REPUBLIKA.CO.ID, BADUNG -- Singapura menempati peringkat teratas negara dengan Indeks Modal Manusia (Human Capital Index) tertinggi dari 157 negara di dunia. Ini berdasarkan laporan terbaru yang diluncurkan Grup Bank Dunia (World Bank) di sela kegiatan pertemuan tahunan di Bali, Kamis (11/10).
Indeks Modal Manusia adalah bagian dari Proyek Modal Manusia yang baru pertama kalinya diluncurkan Bank Dunia. Lembaga ekonomi tertinggi dunia ini menyadari modal manusia pendorong utama pertumbuhan inklusif.
Indeks ini disusun berdasarkan lima indikator utama, yaitu peluang anak bertahan hidup hingga usia lima tahun, lama pendidikan sekolah, skor tes berkualitas pembelajaran, angka harapan hidup orang dewasa, dan proporsi anak-anak yang mengalami stunting.
Perdana Menteri Singapura, Lee Hsien Loong hadir sebagai tamu istimewa saat peluncuran indeks ini. Berikut wawancara awak media bersama beliau dalam 'Human Capital Summit' di Mangupura Hall, Hotel Westin, Nusa Dua, Kamis (11/10).
Tanya (T): Singapura adalah negara terdepan di dunia bisnis dan kualitas sumber daya manusia. Sebagai pemimpin negara, bagaimana Anda bisa mencapai hal ini?
Jawab (J): Singapura memulai ini dengan kondisi buruk. Kami pernah memiliki sistem pendidikan buruk, perumahan buruk, epidemi kolera, TBC, angka kelahiran tinggi dalam periode baby boom. Rumah bersalin tempat saya dilahirkan di Singapura dulu menjadi rumah bersalin paling aktif di dunia.
Pemerintah Singapura tak ingin tenggelam dengan itu. Akhirnya kami menginisiasi program keluarga berencana (KB), perumahan yang baik, mengendalikan angka kelahiran, memaksimalkan layanan kesehatan publik, seperti memperbanyak pipa air bersih, menambah jumlah klinik kesehatan ibu dan anak agar anak-anak bisa divaksinasi. Kami butuh waktu lama melakukan itu.
Langkah awal yang tepat kami lakukan adalah memberi subsidi pada sektor pendidikan dan kesehatan, namun tidak sepenuhnya menggratiskan. Pemerintah tetap mengenakan biaya untuk penebusan obat. Jika pasien digratiskan, mereka suka malas minum obat karena obatnya dibayar. Jika mereka ikut membayar, mereka akan memperlakukannya secara serius.
Kami pertahankan prinsip ini dalam waktu lama. Tahun demi tahun kami menyusul membuat skema tabungan kesehatan wajib. Sebanyak 6-8 persen penghasilan warga negara wajib masuk rekening tabungan medis pribadi. Ketika mereka sakit, uang itu yang membantu membiayai kesehatan mereka, seperti terapi dan kemo.

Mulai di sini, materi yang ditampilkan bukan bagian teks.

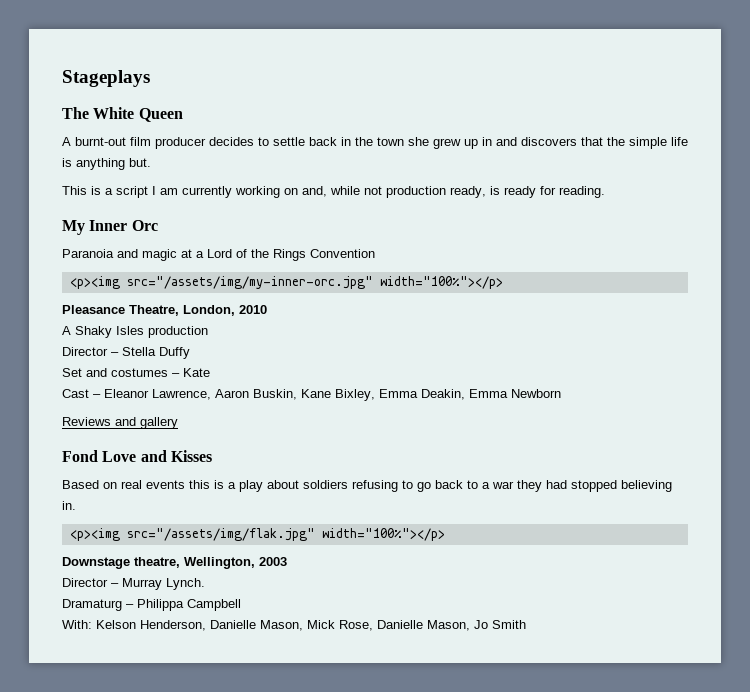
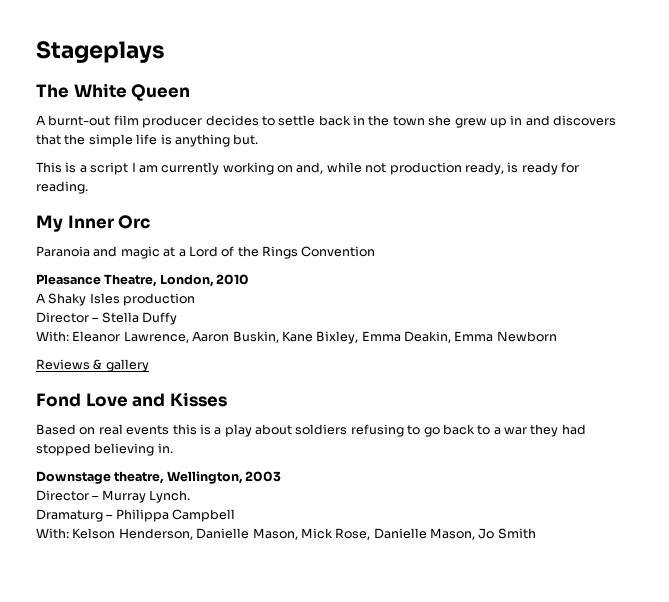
[69,276,503,289] // <p><img src="/assets/img/my-inner-orc.jpg" width="100%"></p> -> (376, 251) none
[62,368,210,377] [62,389,101,398] Set and costumes – Kate // Cast – -> [36,331,69,342] With:
[115,417,136,426] and -> [93,359,103,370] &
[69,528,445,541] // <p><img src="/assets/img/flak.jpg" width="100%"></p> -> (173, 448) none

T: Singapura peringkat pertama. Apakah Anda merasa tugas Anda sudah selesai untuk menyiapkan generasi masa depan?
J: Pekerjaan ini tak akan pernah selesai. Selalu ada tantangan baru yang muncul. Sebagai contoh, sistem pendidikan di Singapura sekarang sudah dinilai salah satu terbaik di dunia. Namun, sesungguhnya kami masih perlu memberi perhatian lebih pada pendidikan anak usia dini (PAUD).
Di Singapura, anak-anak masuk sekolah dasar pada tingkatan dan usia berbeda. Ada dari mereka yang sudah bisa membaca, sebagian sudah bisa berhitung, namun sebagian masih ada yang buta huruf. Terlepas dari anak-anak itu berasal dari keluarga kaya atau miskin, ini menjadi fokus kami sekarang.
Di bidang kesehatan, kami fokus perawatan rumah sakit itu penting, namun perawatan itu sendiri tak harus dilakukan di rumah sakit dengan peralatan canggih. Istilahnya step down care.
Yang namanya orang tua pasti penyakitnya banyak, namun mereka tak harus menjalani perawatan dengan peralatan medis berteknologi tinggi. Mereka hanya perlu diberi inisiatif kesehatan supaya tetap fit dan tetap aktif. Meski tua mereka tetap bisa menari balet dan sebagainya. Dengan cara-cara seperti itu sesungguhnya mereka bisa jauh lebih sehat dan lebih senang.